## TASK INSTRUCTIONS:
From the line containing "Serviette à capuche" onward to the last line of the data below, copy each line exactly and add nothing.

Recorded data
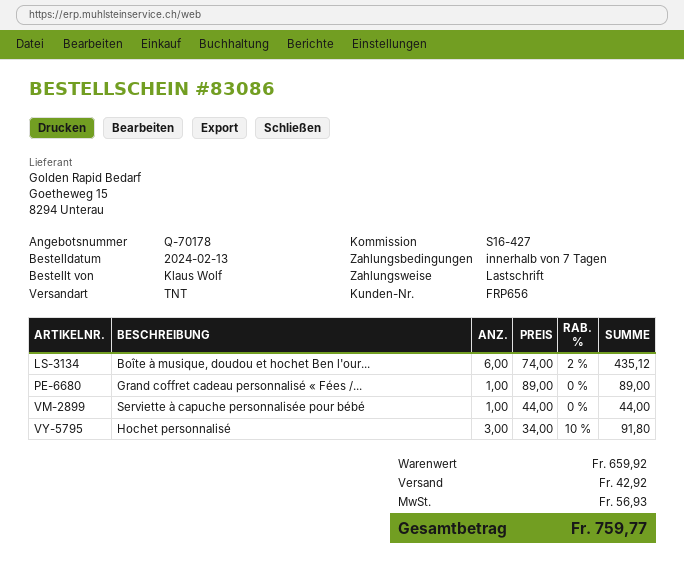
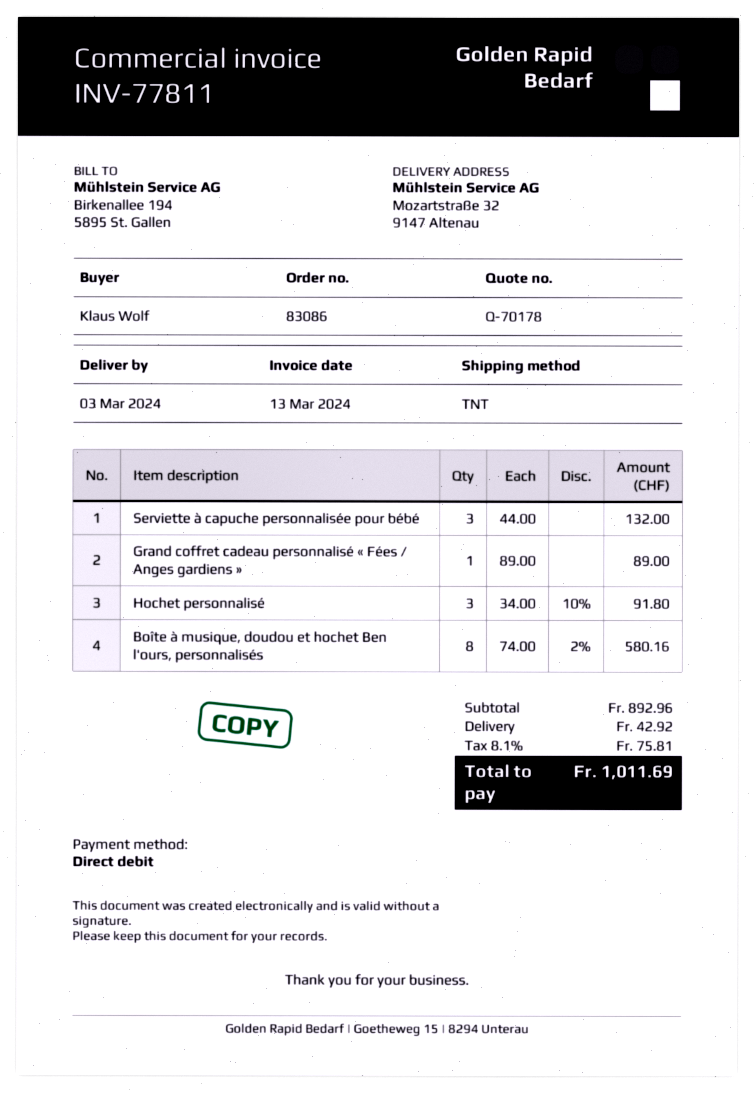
Boîte à musique, doudou et hochet Ben l'our...: 6 x 74.00 - 2% = 435.12 -> 8 x 74.00 - 2% = 580.16
Serviette à capuche personnalisée pour bébé: 1 x 44.00 = 44.00 -> 3 x 44.00 = 132.00
subtotal: 659.92 -> 892.96
tax: 56.93 -> 75.81
total: 759.77 -> 1011.69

## SOLUTION TO THE PROBLEM:
Serviette à capuche personnalisée pour bébé: 1 x 44.00 = 44.00 -> 3 x 44.00 = 132.00
subtotal: 659.92 -> 892.96
tax: 56.93 -> 75.81
total: 759.77 -> 1011.69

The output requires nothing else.